3.3.2 PIM-SM - Sparse Mode
When one refers to the PIM protocol for IP-Multicasting, one is usually referring to the sparse mode of operation. PIM-SM is one of the few IP-Multicast approaches that provides a more efficient mechanism for multicasting when only a small percentage of end-users need to listen to the group traffic and/or when WAN links are used to access the multicast sources. PIM-SM uses RPT (Rendezvous Point Trees) as its primary spanning tree, making use of single point of "rendezvous" (the "RP") between sources and recipients. The RP is a network manager-specified, multicast-enabled router that is usually quite close to the multicast sources. Because end-users are downstream from the RP based distribution tree, the designation for a particular multicast group is (*,G), i.e. all multicast groups are sourced from the same point - the RP. Thus, the existence of multiple RPs is possible, each being responsible for some subset of all required multicast groups.
Some difficulties must be overcome for this shared tree approach. Since the RPT is unidirectional and can only flow from the RP to the end-user, how do the RP and other downstream routers discover the additions of new group users? (Remember, the end-users "sign up" for group access using the standard IGMP protocol discussed previously). Also, how does a given last-hop router initially know the IP address of the RP?

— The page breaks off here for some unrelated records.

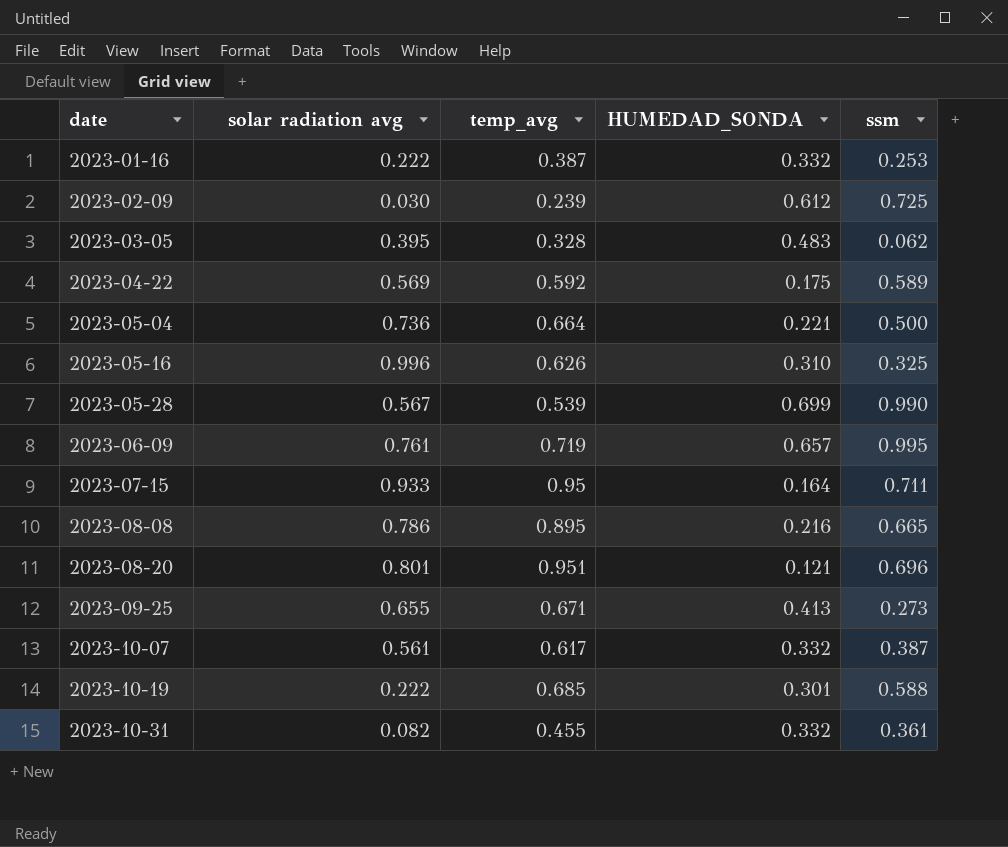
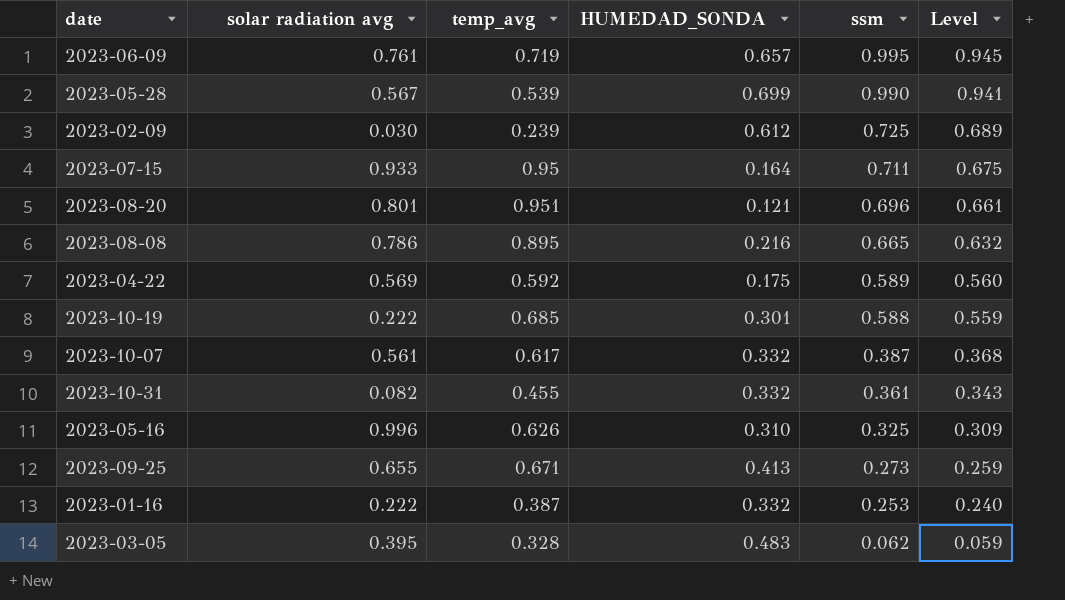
row order: date ascending -> ssm descending
column Level | formula: none -> [ssm] * 0.95
row 2023-05-04: 0.736 | 0.664 | 0.221 | 0.500 -> none

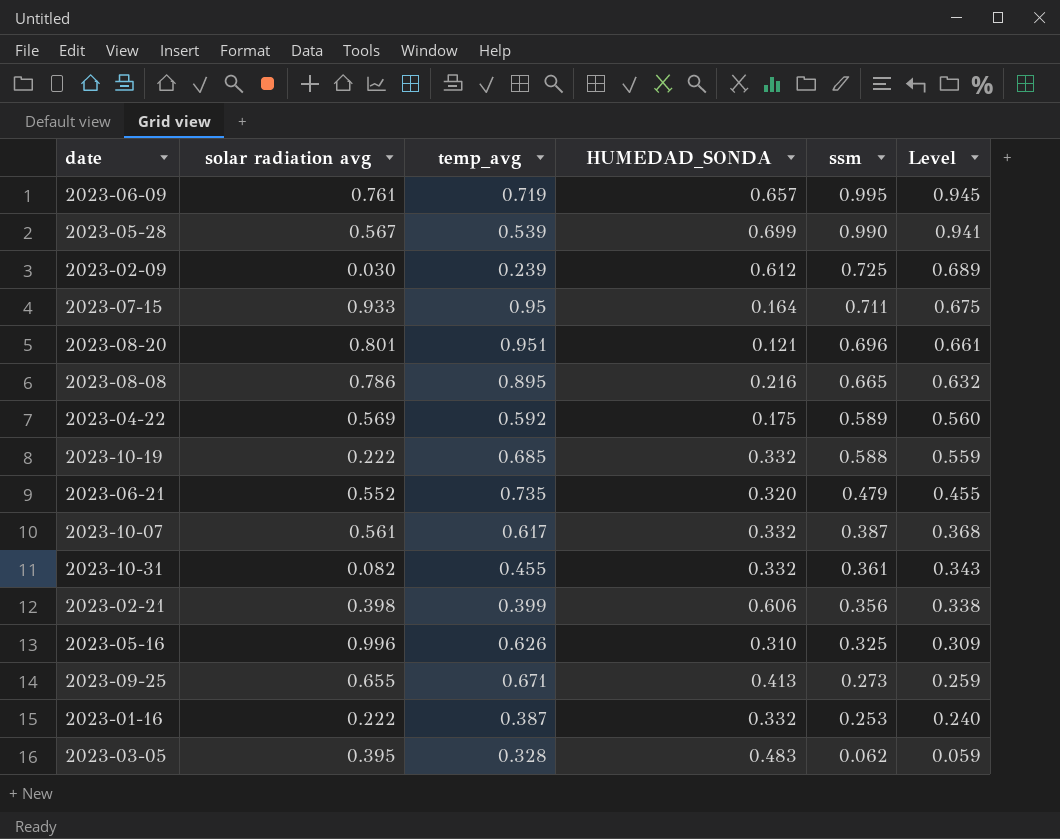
2023-10-19 | HUMEDAD_SONDA: 0.301 -> 0.332
row 2023-06-21: none -> 0.552 | 0.735 | 0.320 | 0.479 | 0.455
row 2023-02-21: none -> 0.398 | 0.399 | 0.606 | 0.356 | 0.338

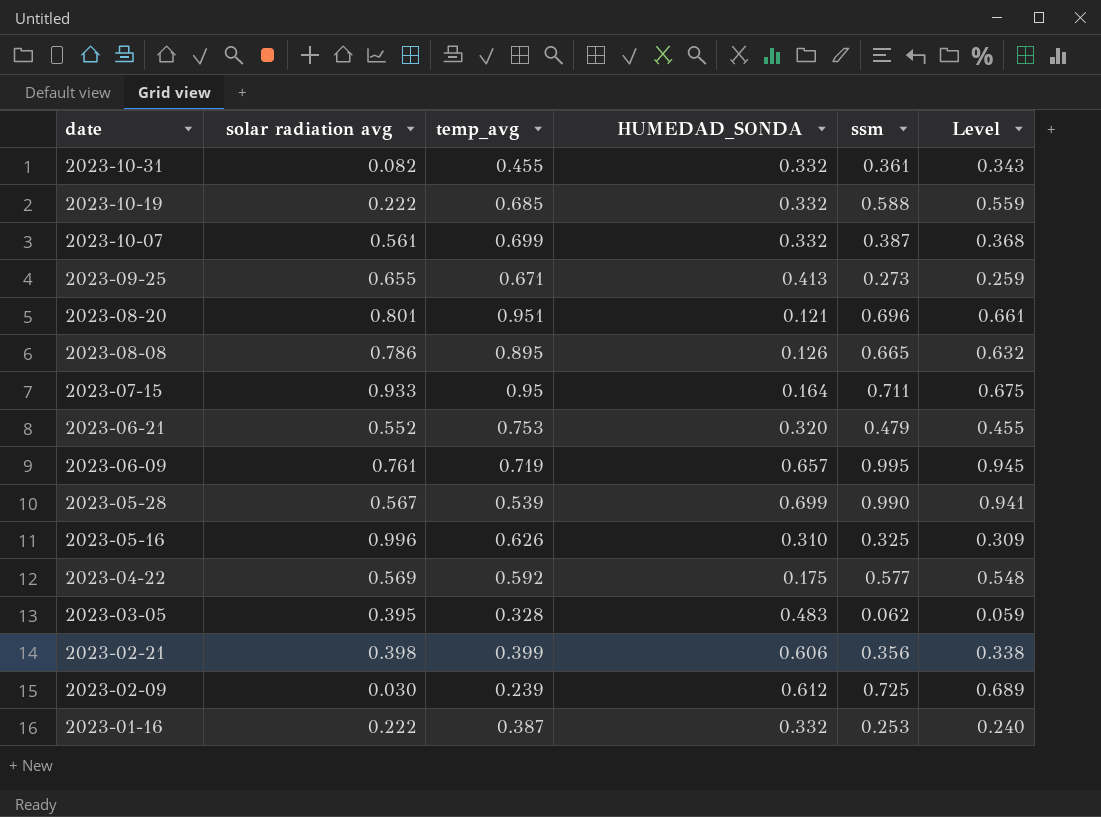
row order: ssm descending -> date descending
2023-10-07 | temp_avg: 0.617 -> 0.699
2023-08-08 | HUMEDAD_SONDA: 0.216 -> 0.126
2023-06-21 | temp_avg: 0.735 -> 0.753
2023-04-22 | ssm: 0.589 -> 0.577
2023-04-22 | Level: 0.560 -> 0.548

The method of discovery of new group users involves a standard SPT (Shortest Path Tree) from the last-hop router back to the RP. Standard unicast routing tables are used and a "PIM Shared Tree Join" is performed. The only necessity is for each router along the way, all the way up to the RP itself, to add the (*,G) entry for the required multicast group. In this way, the end-user has "joined" the RPT for subsequent multicast packets for this group. When a given last-hop router discovers (via IGMP) that there are no more end-users for a given multicast group, a "Shared Tree Prune" message can be sent up the SPT towards the RP so that timeouts are not needed to prune the proper branches.
Several possible methods exist for a given last-hop router to initially know the IP address of the RP. The most straightforward approach would be to statically configure the RP's IP address into each router that might participate in multicasting. While simple, this method certainly does not scale well! Cisco proposed a more automatic method, based on a protocol that they call "Auto-RP" which uses a "Cisco-RP-Discovery" multicast packet with well-known address "22.214.171.124" and a "Cisco-RP-Announce" which uses "126.96.36.199". Version two of PIM-SM offers another option, outlining a bootstrap process to discover the RP's address. Whatever method is used, the multicast routers must know the RP's IP address since standard unicast routing is used to implement a group join operation. (Remember that PIM does not maintain its own routing table and depends on the unicast routing tables already existing in the router.)
One feature of PIM-SM that is not available in other sparse mode protocols (such as bi-directional Core-Based Trees, CBTs) is the ability for a given last-hop router to ask for a direct SPT back to a given multicast source without requiring the source to link to the shared RP tree. This feature allows a given sourcing node the option of providing service directly to a set of end-users without routing its multicast payloads through the RP.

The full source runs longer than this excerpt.